START DATASET CONTENT

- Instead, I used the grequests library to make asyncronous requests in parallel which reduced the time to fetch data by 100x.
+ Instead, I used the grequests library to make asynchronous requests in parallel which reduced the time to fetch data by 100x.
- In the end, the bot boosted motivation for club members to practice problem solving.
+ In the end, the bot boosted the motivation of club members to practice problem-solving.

END DATASET CONTENT
START DATASET CONTENT

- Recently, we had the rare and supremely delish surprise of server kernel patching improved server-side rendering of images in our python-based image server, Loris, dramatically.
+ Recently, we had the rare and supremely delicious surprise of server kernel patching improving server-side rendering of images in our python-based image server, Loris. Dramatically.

END DATASET CONTENT

> PROBLEM:
Go through the records line by line, and copy each line that holds the string "server".

> RESPONSE TO THE TASK:
- Recently, we had the rare and supremely delish surprise of server kernel patching improved server-side rendering of images in our python-based image server, Loris, dramatically.
+ Recently, we had the rare and supremely delicious surprise of server kernel patching improving server-side rendering of images in our python-based image server, Loris. Dramatically.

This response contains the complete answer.